Anna's story

In 1998, Anna Rapa, our founder and director, began to work with inner-city children living in Grand Rapids. Eventually, she moved into the city and lived in a house managed by a slum landlord. During that time, she received medical care from the same clinics as her neighbors. She volunteered in elementary and secondary schools, visited her neighbors’ homes, and did crisis intervention on the streets with the mentally ill homeless. Anna heard gunshots in the night, and saw drug deals on the sidewalk outside of her apartment. She was on the front lines, experiencing the oppression and injustice that the poor and helpless in our communities experience on a daily basis.

There came a time when Anna was no longer content to offer solutions to one at-risk student or one family at a time. Her experiences in the inner-city and her extensive travels in the third world led her to conclude that the problems she saw were bigger than just one student or one family. Whole structures of our community, government, and culture create barriers to peoples’ access to, and experience of justice.

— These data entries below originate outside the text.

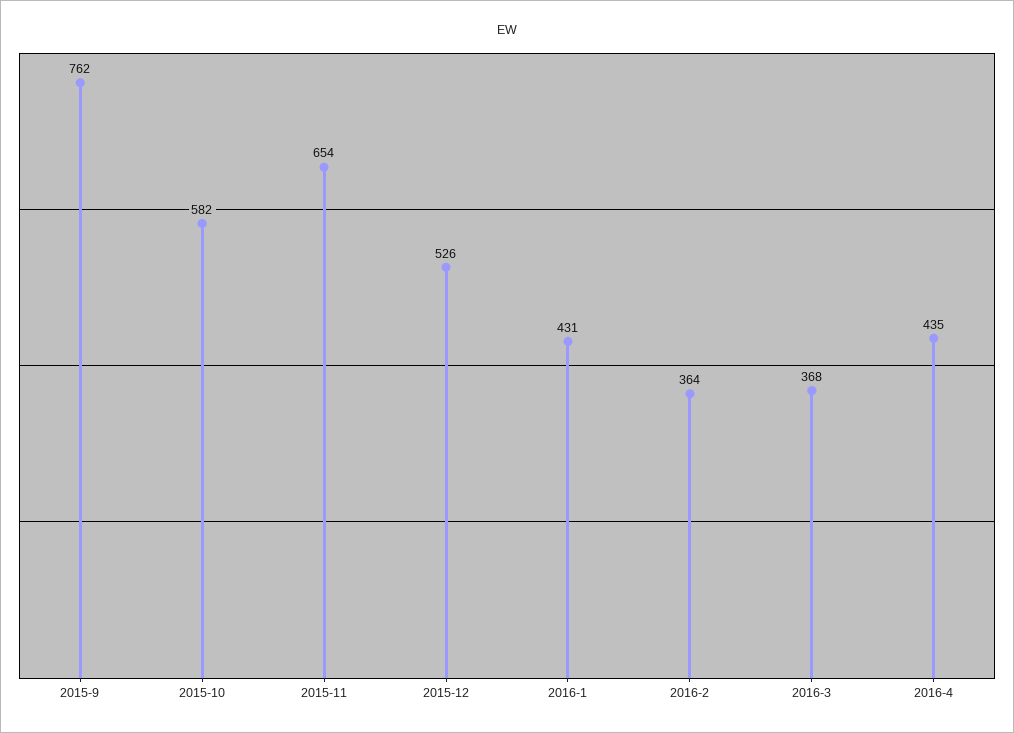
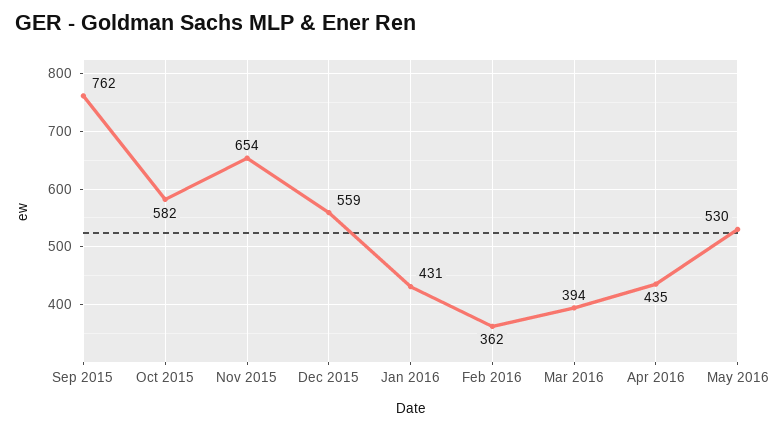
2015-12: 526 -> 559
2016-2: 364 -> 362
2016-3: 368 -> 394
May 2016: none -> 530

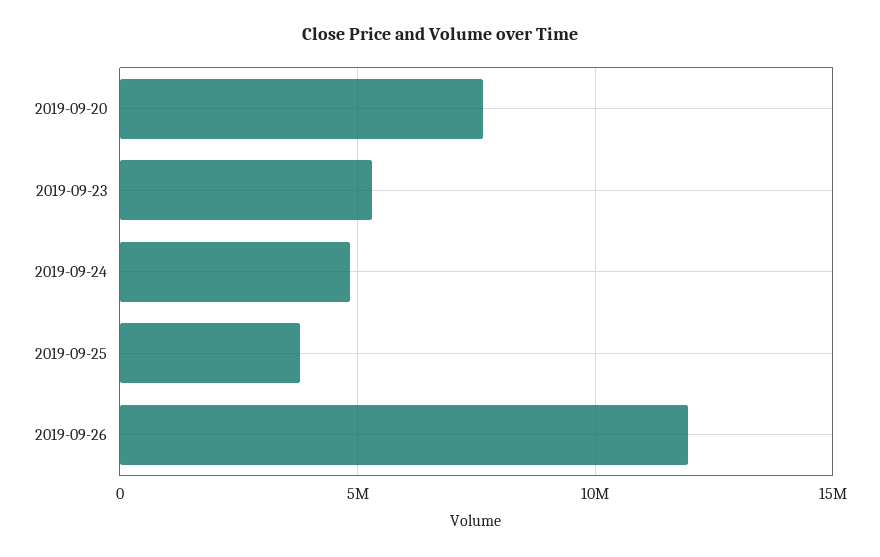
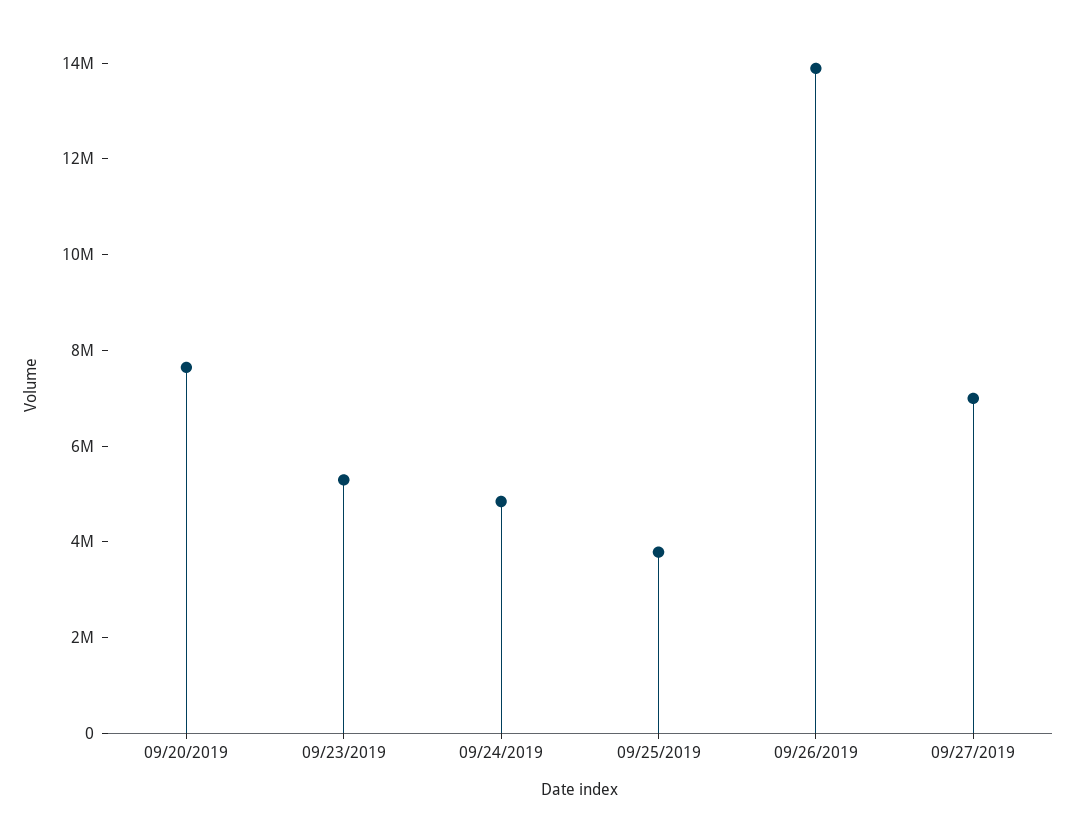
2019-09-26: 12000000 -> 14000000
09/27/2019: none -> 7000000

So, in 2005, Anna began law school. As Anna interacted with other students there, and at undergraduate institutions, she realized that the coming generations are impassioned for justice. Unfortunately, in many cases, they do not have the tools or the life experience to find solutions to the problems of injustice. As she explored injustice from a legal perspective, she realized that justice must be sought by whole generations of people over a broad range of disciplines.

In 2007, as Anna finished law school, she formed a Michigan nonprofit corporation, seeking like-minded people to join her. In 2008, The Carter-Alexander Institute received its preliminary 501(c)(3) status from the federal government.